▸ **Try it**:
Exactly reproduce the line containing "Pro Chef Set: none -> 400 x 22.81 = 9124.00" together with every line after it, through the end of the entries, and give nothing more.

### Extracted entries

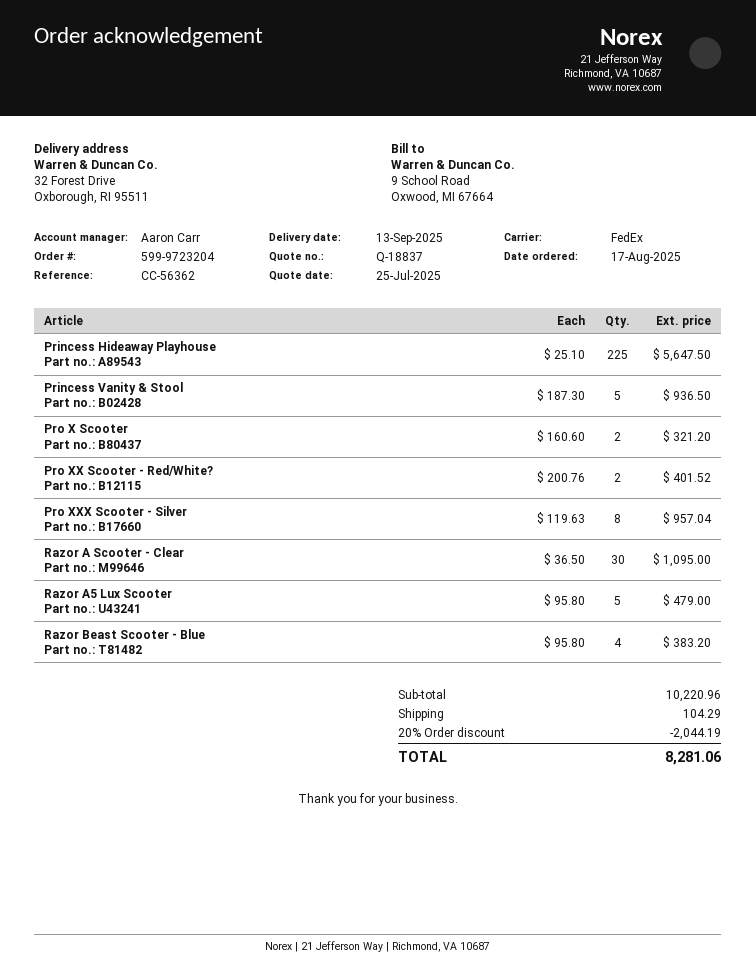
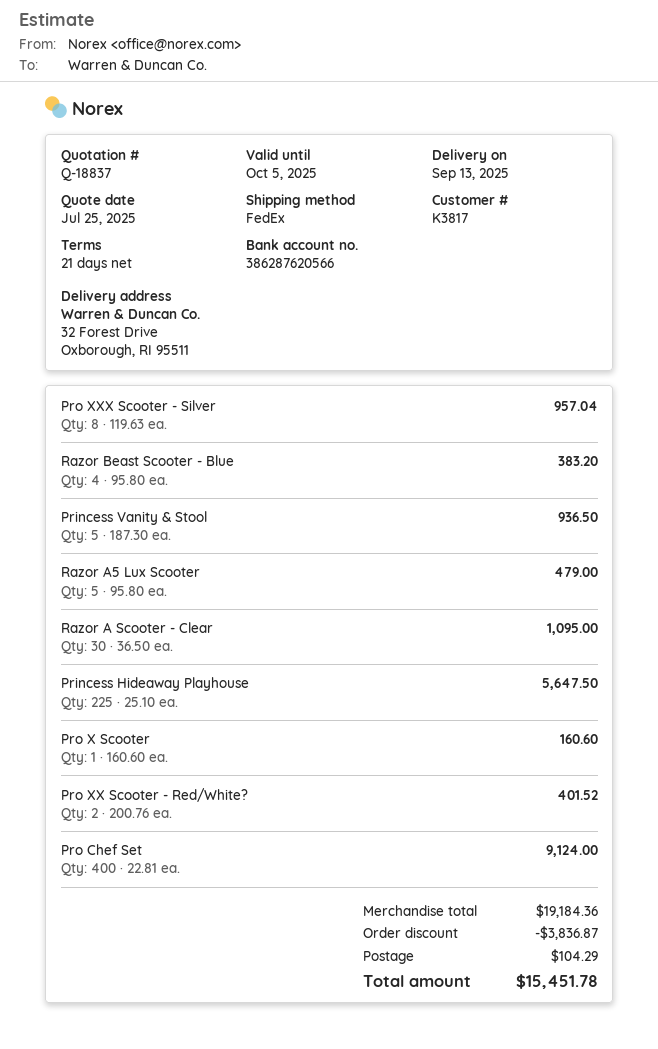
Pro X Scooter: 2 x 160.60 = 321.20 -> 1 x 160.60 = 160.60
Pro Chef Set: none -> 400 x 22.81 = 9124.00
subtotal: 10220.96 -> 19184.36
discount: 2044.19 -> 3836.87
total: 8281.06 -> 15451.78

######

▸ **Task result**:
Pro Chef Set: none -> 400 x 22.81 = 9124.00
subtotal: 10220.96 -> 19184.36
discount: 2044.19 -> 3836.87
total: 8281.06 -> 15451.78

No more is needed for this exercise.